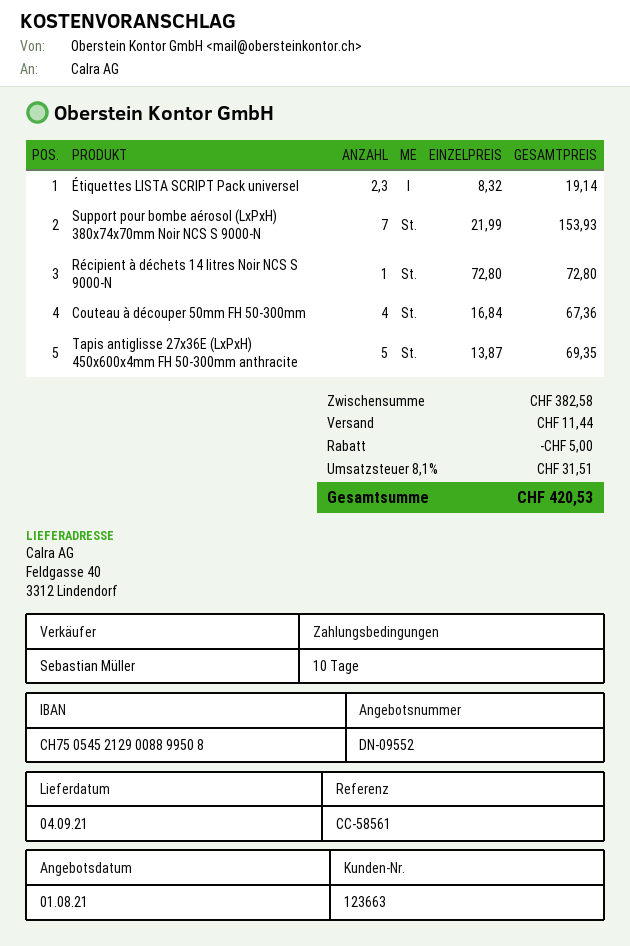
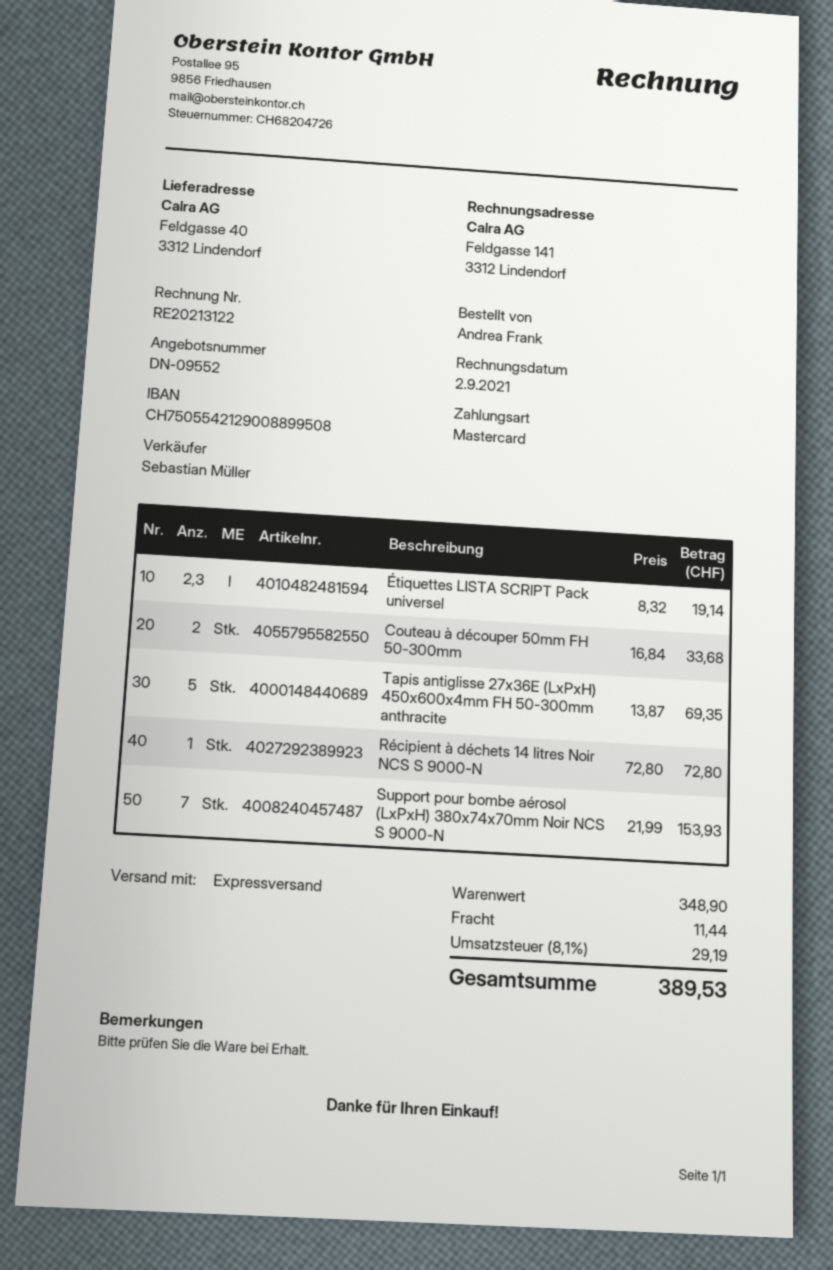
bank account: CH7505452129008899508 -> CH7505542129008899508
Couteau à découper 50mm FH 50-300mm: 4 x 16.84 = 67.36 -> 2 x 16.84 = 33.68
subtotal: 382.58 -> 348.90
discount: 5.00 -> none
tax: 8.1% = 31.51 -> 8.1% = 29.19
total: 420.53 -> 389.53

■ DESCRIPTION OF THE TASK ■
Leave the pictures out and write out every entry exactly as given.

■ SOLVED EXERCISE ■
bank account: CH7505452129008899508 -> CH7505542129008899508
Couteau à découper 50mm FH 50-300mm: 4 x 16.84 = 67.36 -> 2 x 16.84 = 33.68
subtotal: 382.58 -> 348.90
discount: 5.00 -> none
tax: 8.1% = 31.51 -> 8.1% = 29.19
total: 420.53 -> 389.53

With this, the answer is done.